DATASET RECORDS Block Start

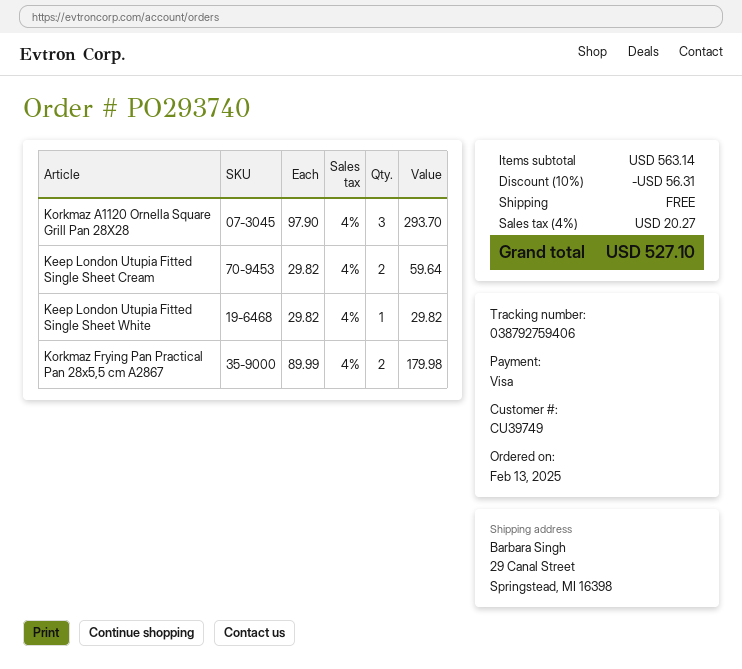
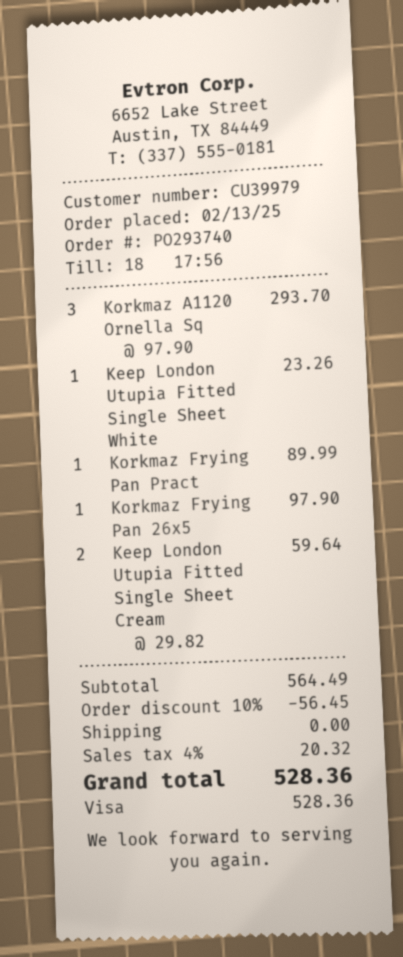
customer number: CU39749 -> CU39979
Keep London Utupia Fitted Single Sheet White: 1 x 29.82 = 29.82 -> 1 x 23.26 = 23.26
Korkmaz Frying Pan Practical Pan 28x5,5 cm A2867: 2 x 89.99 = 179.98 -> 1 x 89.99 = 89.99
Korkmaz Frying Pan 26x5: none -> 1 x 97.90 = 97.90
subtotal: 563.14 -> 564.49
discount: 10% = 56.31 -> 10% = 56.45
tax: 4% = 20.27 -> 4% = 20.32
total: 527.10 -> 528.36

DATASET RECORDS Block End

_TASK GOAL_
Word-for-word copy, no pictures: write out the entries above in full.

_RESPONSE TO THIS EXERCISE_
customer number: CU39749 -> CU39979
Keep London Utupia Fitted Single Sheet White: 1 x 29.82 = 29.82 -> 1 x 23.26 = 23.26
Korkmaz Frying Pan Practical Pan 28x5,5 cm A2867: 2 x 89.99 = 179.98 -> 1 x 89.99 = 89.99
Korkmaz Frying Pan 26x5: none -> 1 x 97.90 = 97.90
subtotal: 563.14 -> 564.49
discount: 10% = 56.31 -> 10% = 56.45
tax: 4% = 20.27 -> 4% = 20.32
total: 527.10 -> 528.36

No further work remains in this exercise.